**Exercise goal**
Go to the line with "padding-top: 23px ->" in the records below, then output it and each following line exactly, up to and including the line with "background: #a3a3a3 ->". Skip pictures and add nothing.
╭─ Records
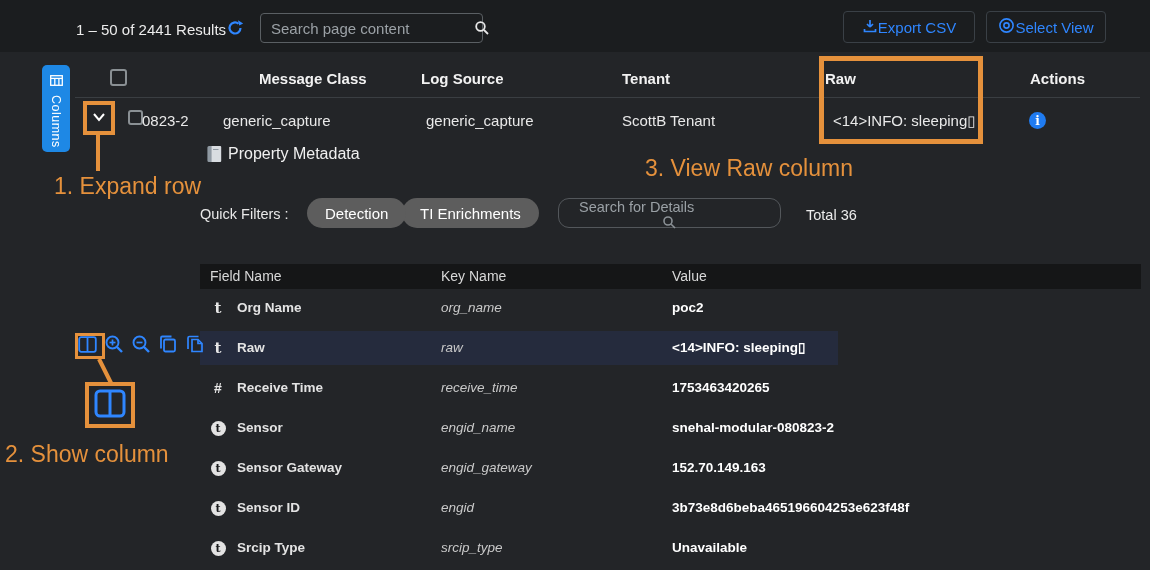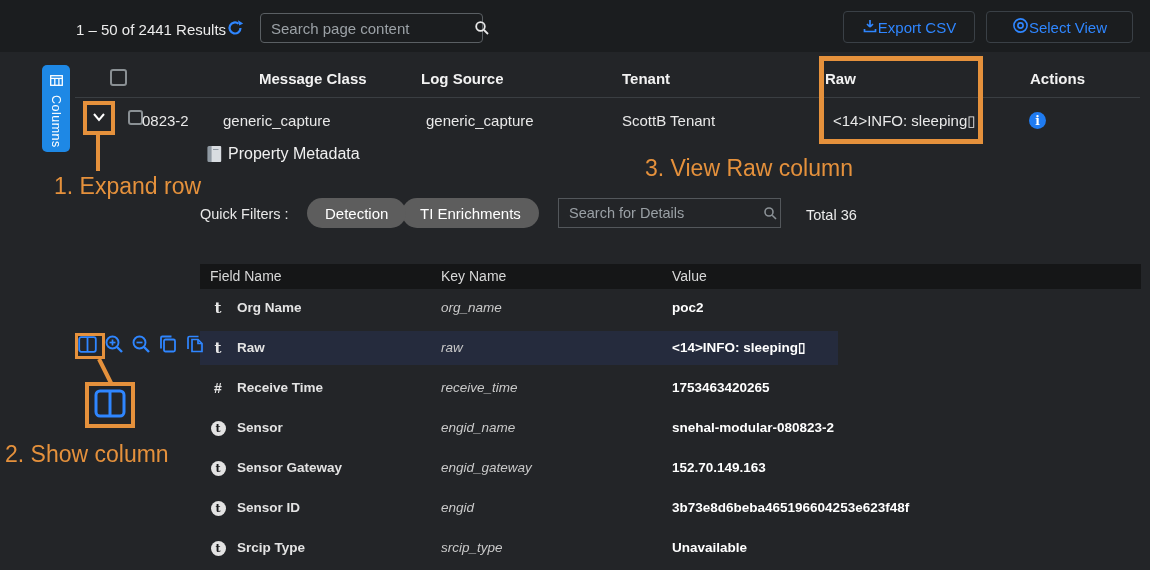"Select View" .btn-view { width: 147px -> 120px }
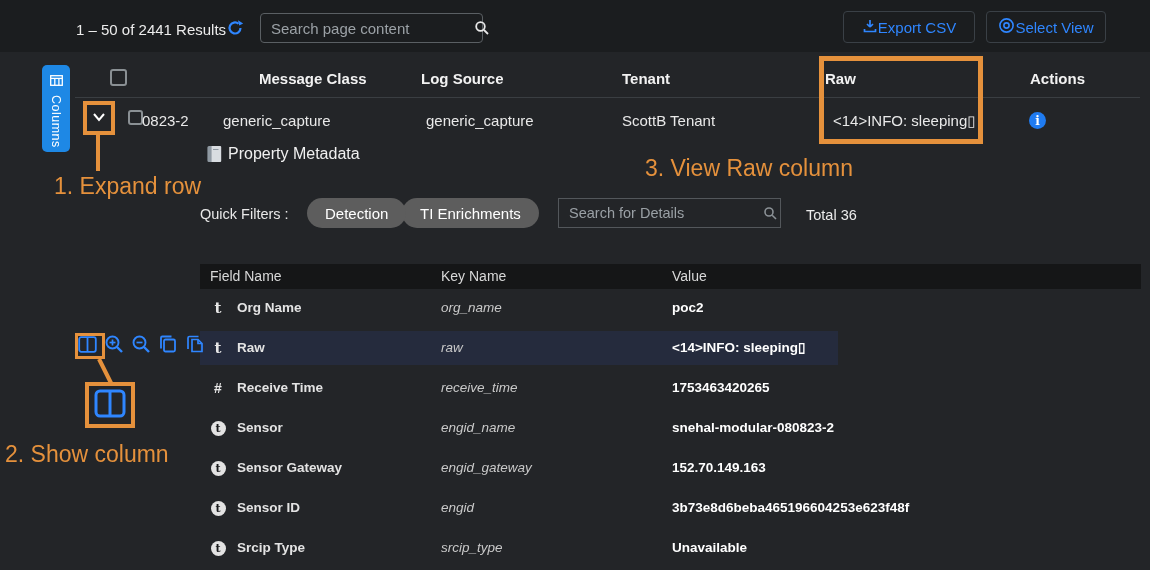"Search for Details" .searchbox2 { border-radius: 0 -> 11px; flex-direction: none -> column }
╰─
╭─ Records
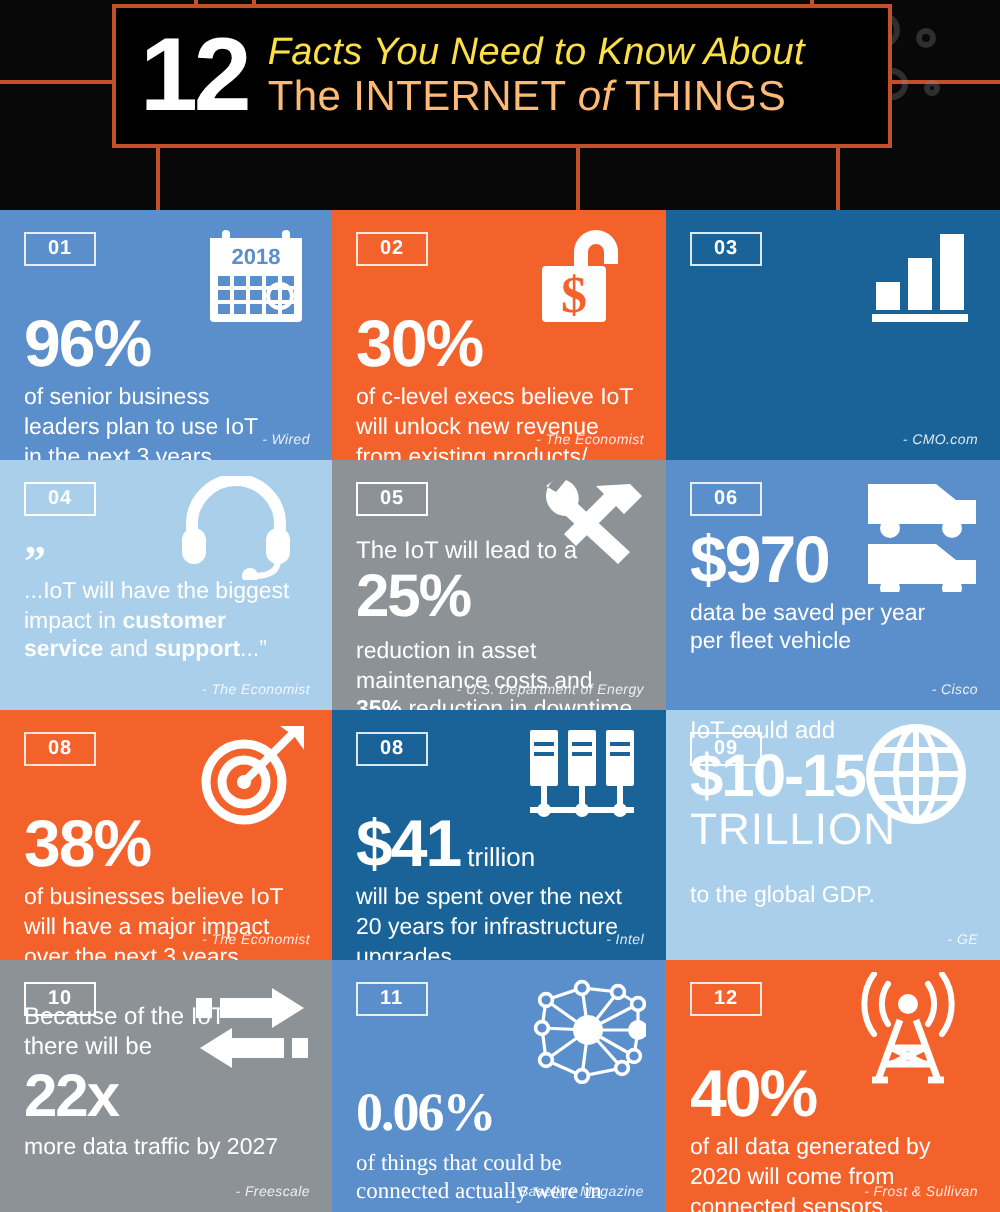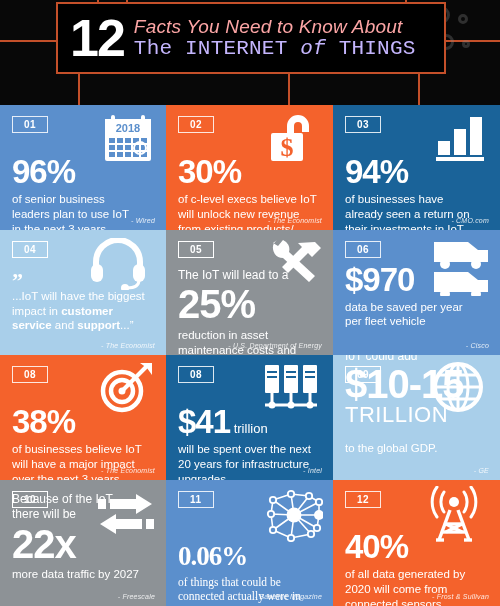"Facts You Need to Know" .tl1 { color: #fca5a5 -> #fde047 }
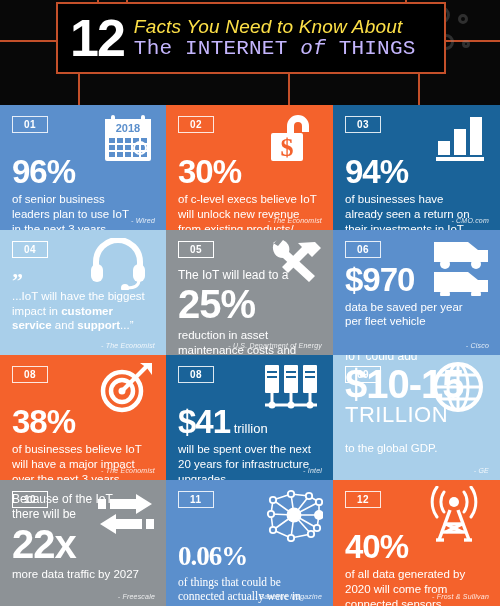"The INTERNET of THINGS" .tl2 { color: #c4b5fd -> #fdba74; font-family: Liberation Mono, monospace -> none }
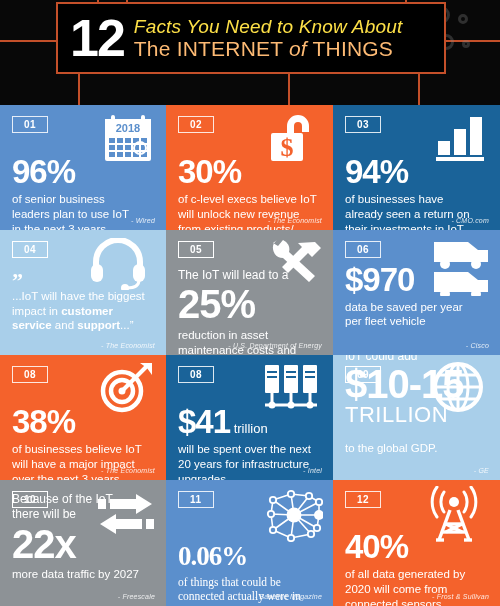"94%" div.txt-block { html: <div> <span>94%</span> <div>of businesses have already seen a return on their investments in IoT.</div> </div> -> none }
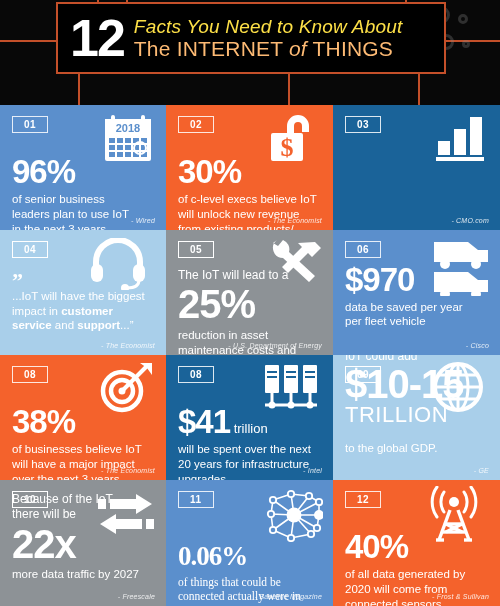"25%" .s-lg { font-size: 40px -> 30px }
╰─
╭─ Records
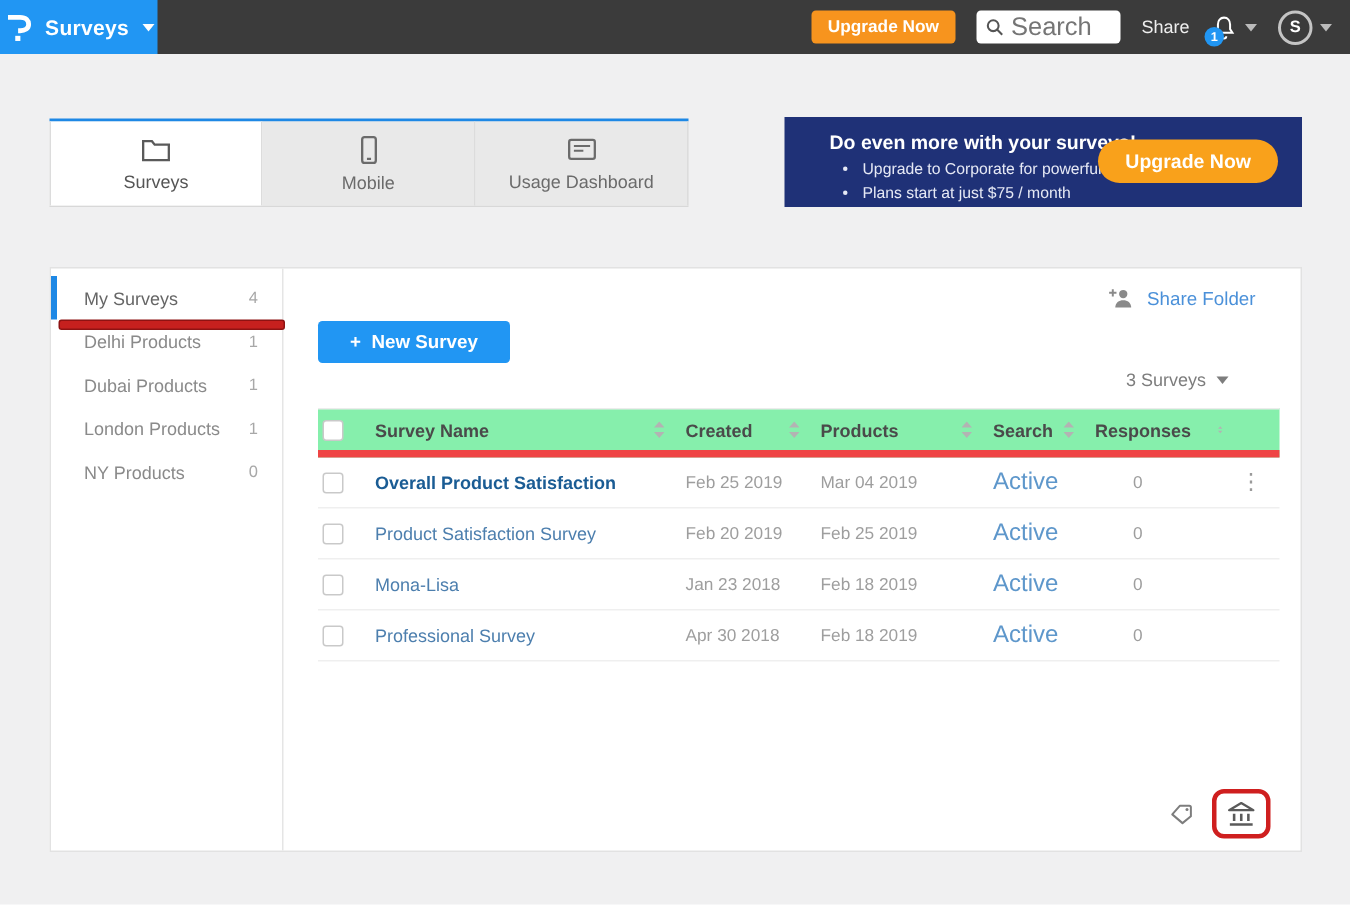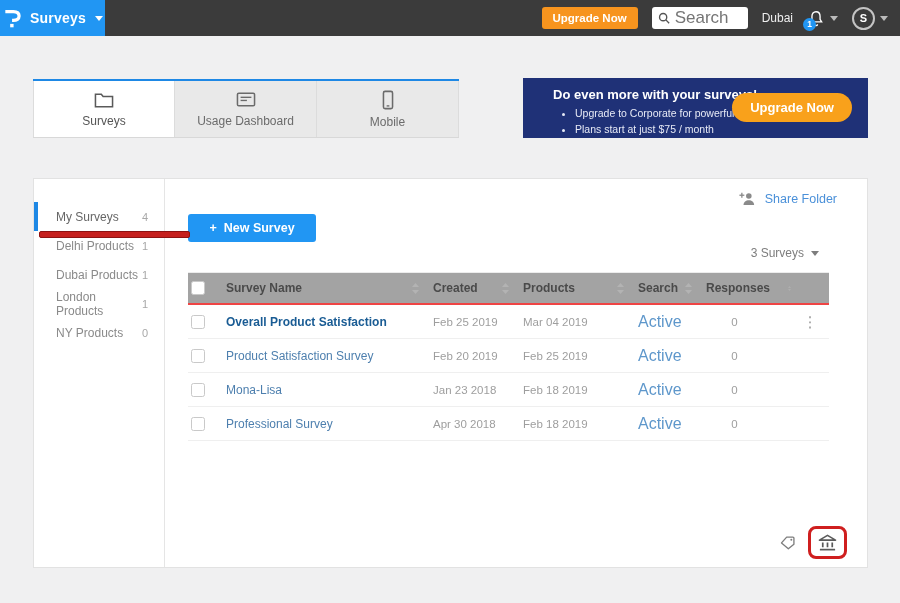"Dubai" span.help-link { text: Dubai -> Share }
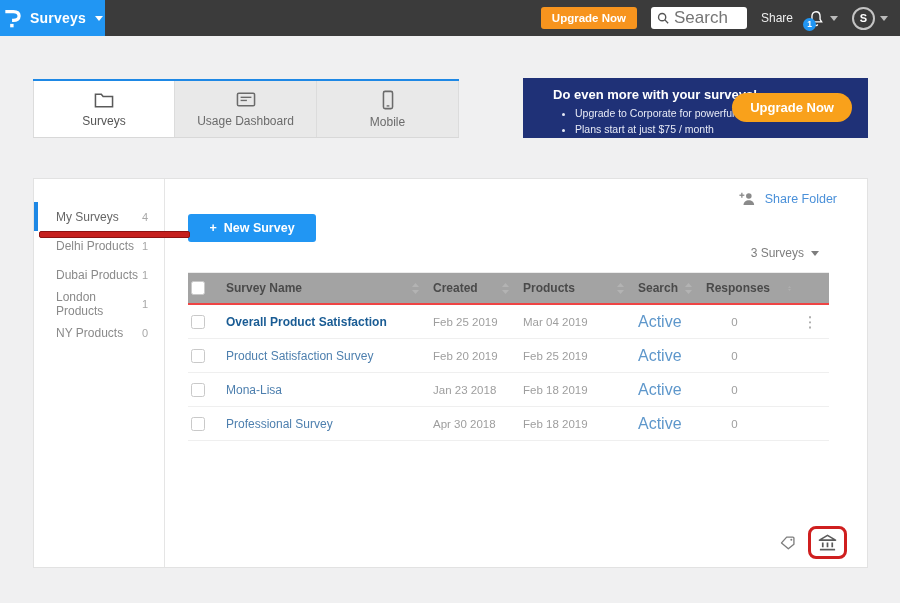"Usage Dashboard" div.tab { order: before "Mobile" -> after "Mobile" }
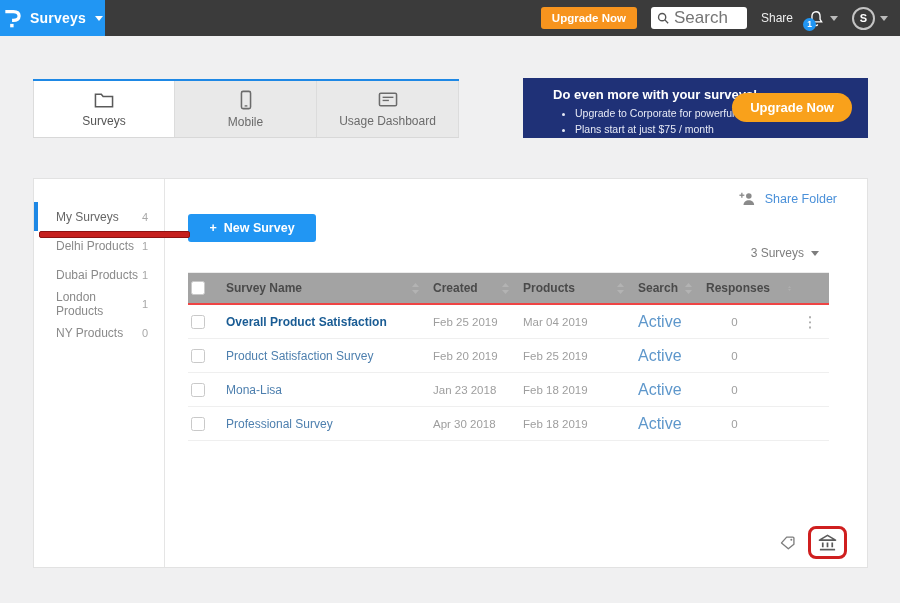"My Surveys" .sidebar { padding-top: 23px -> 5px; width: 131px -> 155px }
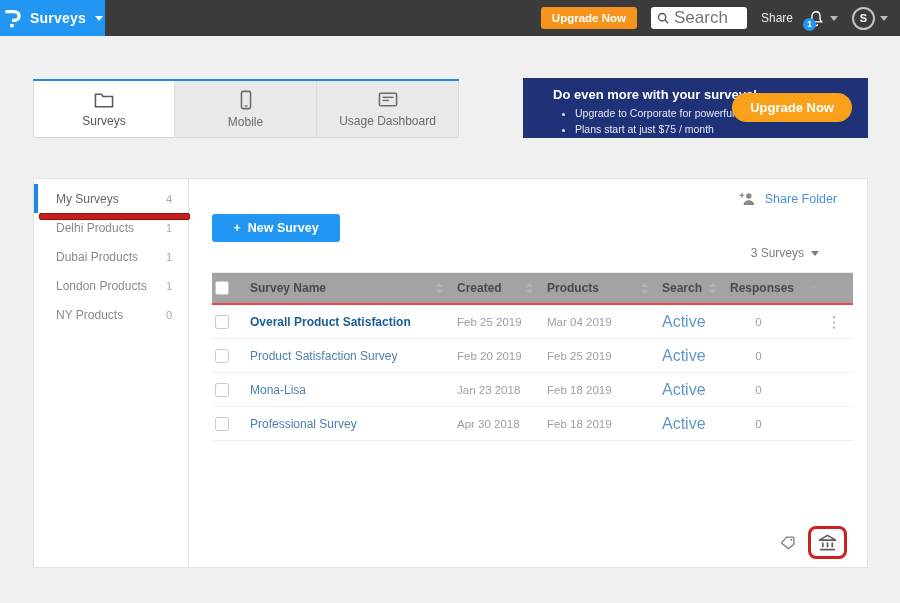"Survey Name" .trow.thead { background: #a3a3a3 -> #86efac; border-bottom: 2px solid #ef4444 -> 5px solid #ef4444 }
╰─
**Solution below**
"My Surveys" .sidebar { padding-top: 23px -> 5px; width: 131px -> 155px }
"Survey Name" .trow.thead { background: #a3a3a3 -> #86efac; border-bottom: 2px solid #ef4444 -> 5px solid #ef4444 }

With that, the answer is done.